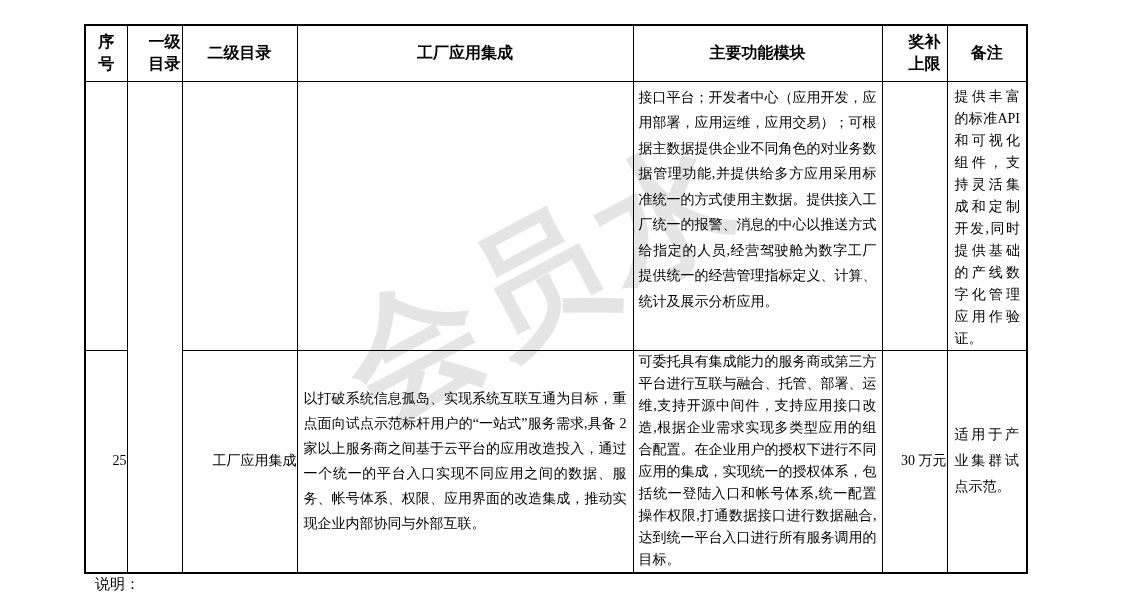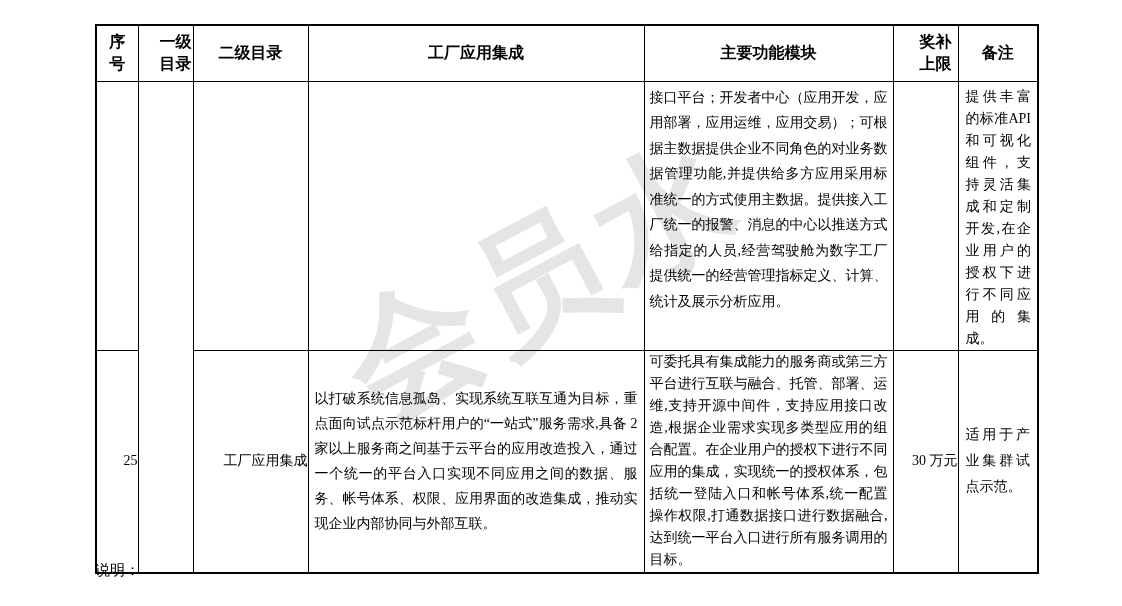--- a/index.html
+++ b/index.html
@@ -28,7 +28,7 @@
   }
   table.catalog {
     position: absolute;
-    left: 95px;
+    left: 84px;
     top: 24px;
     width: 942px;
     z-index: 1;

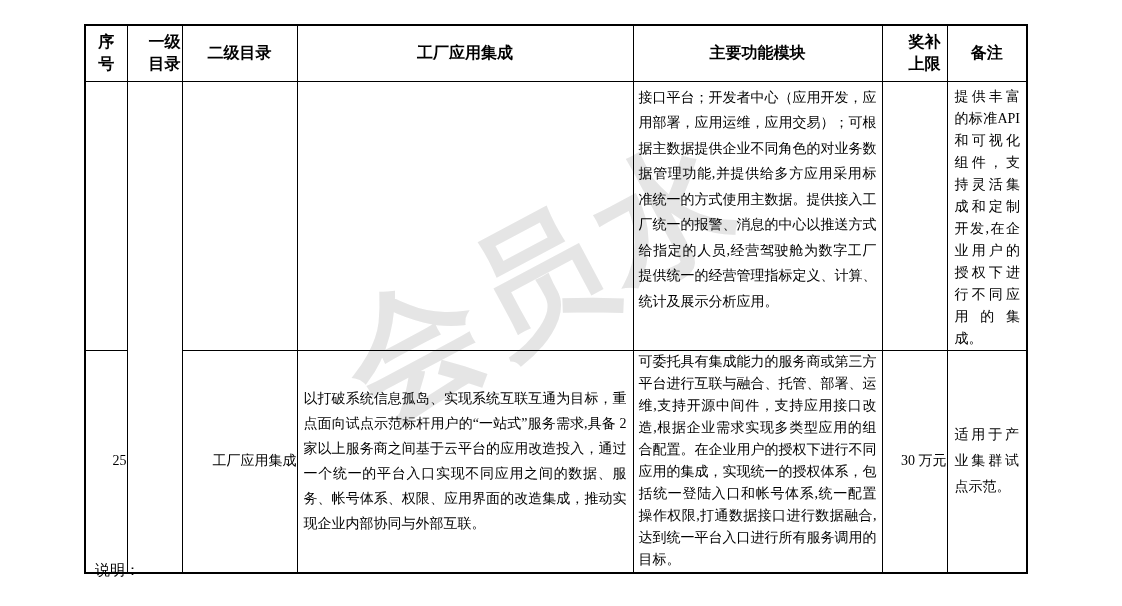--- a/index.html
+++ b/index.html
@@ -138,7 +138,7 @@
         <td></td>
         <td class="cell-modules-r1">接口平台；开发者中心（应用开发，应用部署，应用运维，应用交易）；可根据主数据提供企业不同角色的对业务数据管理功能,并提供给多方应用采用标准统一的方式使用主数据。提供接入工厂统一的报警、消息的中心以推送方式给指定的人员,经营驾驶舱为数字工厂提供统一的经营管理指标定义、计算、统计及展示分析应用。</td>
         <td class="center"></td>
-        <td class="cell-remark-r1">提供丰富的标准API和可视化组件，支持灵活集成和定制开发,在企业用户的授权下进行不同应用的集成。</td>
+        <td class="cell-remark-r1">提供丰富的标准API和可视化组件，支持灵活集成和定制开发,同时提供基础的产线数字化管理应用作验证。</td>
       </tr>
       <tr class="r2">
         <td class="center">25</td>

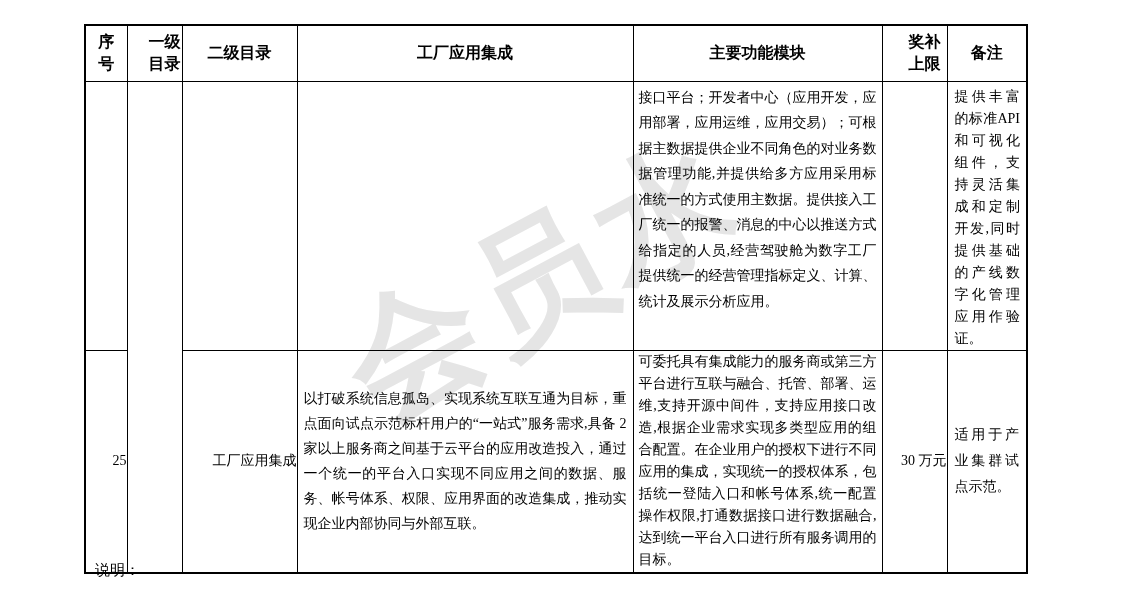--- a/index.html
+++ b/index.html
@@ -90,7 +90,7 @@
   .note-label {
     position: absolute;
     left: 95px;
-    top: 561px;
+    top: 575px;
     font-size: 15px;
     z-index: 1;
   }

——

-- Brief --
Filter the listing for the word "支持灵活集成和定制开发" and copy each line that has it.

-- Exercise result --
-        <td class="cell-remark-r1">提供丰富的标准API和可视化组件，支持灵活集成和定制开发,在企业用户的授权下进行不同应用的集成。</td>
+        <td class="cell-remark-r1">提供丰富的标准API和可视化组件，支持灵活集成和定制开发,同时提供基础的产线数字化管理应用作验证。</td>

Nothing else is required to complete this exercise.